Scientists describe a method for stable attachment of peptides to tRNAs, which has allowed them to gain new fundamental insights into ribosome function by determining the atomic-level structures of ribosomes and the shapes that peptides take inside the ribosome.
Chains of genetic material called messenger RNAs (mRNAs) are matched with the corresponding transfer RNAs (tRNAs) inside tiny cellular machines called ribosomes to create amino acid sequences that exit the ribosome as proteins. Unfinished proteins are known as nascent chains, and they are left attached to the ribosome.
Scientists know that some of these nascent chains can regulate ribosome activity and that they can sometimes interfere with antibiotics, many of which work by targeting bacterial ribosome activity. Scientists are unsure why this occurs, primarily because it is difficult to visualize the ribosome-peptide-drug interactions while the unfinished proteins are still attached to the ribosome.
Scientists at the University of Illinois Chicago are the first to report a method for stable attachment of peptides to tRNAs, which has allowed them to gain new fundamental insights into ribosome function by determining the atomic-level structures of ribosomes and the shapes that these peptides take inside the ribosome.
Their method is newly reported in the journal Nature Chemistry.
The method has been used for a long time in chemistry, but it has never been applied in this way. It’s mimicking nature, basically, and with our advanced imaging experience, we are now seeing how nature works at a high resolution.
Yury Polikanov
“The challenge has been to see up close the structure of the ribosome and the exit tunnel in the presence of the nascent peptides because, in nature, the ribosome is very quick for us to capture images or conduct experiments,” said Yury Polikanov, associate professor in the biological sciences department at the College of Liberal Arts and Sciences. “Until the advent of this new method, we’ve essentially been blinded from seeing what is happening in the active site of the ribosome at this critical moment in time.”
Polikanov and his colleague Egor Syroegin, a PhD candidate in biological sciences at UIC, used a technique known as native chemical ligation to fuse custom peptides with the tRNA, resulting in a peptidyl-tRNA.

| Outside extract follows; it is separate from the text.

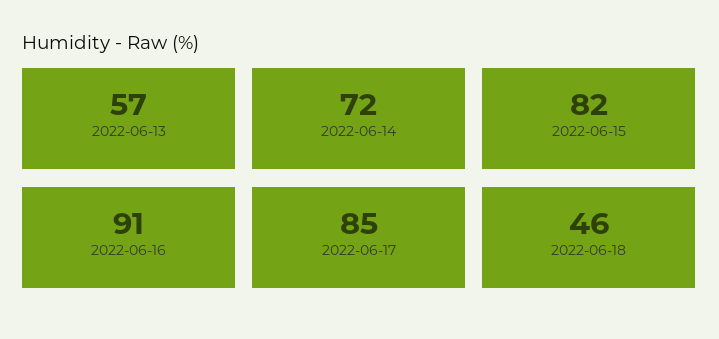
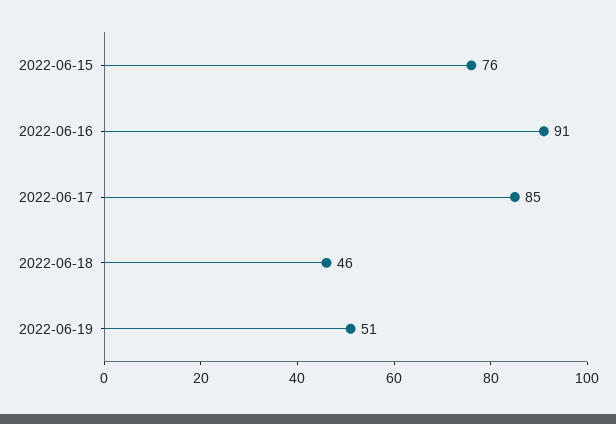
2022-06-13: 57 -> none
2022-06-14: 72 -> none
2022-06-15: 82 -> 76
2022-06-19: none -> 51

“Obtaining tRNA molecules linked to peptides, similar to those found inside the ribosome during protein synthesis, has been a long-held dream of many researchers in the field for nearly two decades,” Polikanov said. “This has been extremely difficult because no enzymes can directly attach peptides to tRNA.”
“The method has been used for a long time in chemistry, but it has never been applied in this way. It’s mimicking nature, basically, and with our advanced imaging experience, we are now seeing how nature works at a high resolution,” Syroegin said.
With this new approach, Polikanov and Syroegin determined a set of high-resolution structures of the ribosome carrying peptidyl-tRNAs of various lengths.
According to Polikanov, detailed analysis of these structures provides new and surprising insights into the mechanism of the ribosome’s catalytic center and answers several long-standing fundamental questions in the ribosome field.
“We saw that depending on the sequence, different peptides can form different shapes or folds within the ribosomal tunnel, and we can synthesize different peptides of different sequences and then follow their shape very precisely, because of the high resolution of our structures,” Syroegin explained. “So we can confidently state that ‘these peptides in this sequence have this shape’ or ‘another peptide has a different shape.’ This is significant because nascent peptide folding determines whether drugs will arrest ribosomes or not.”
“This method opens up a plethora of opportunities for structural and functional studies aimed at understanding the mechanisms of ribosome functioning, as well as sequence-specific ribosome stalling caused by certain antibiotics,” Polikanov said.
The paper, “Insights into ribosome function from the structures of non-arrested ribosome nascent chain complexes,” was co-authored by Polikanov and Syroegin, as well as Elena Aleksandrova, a research specialist in the biological sciences department at UIC.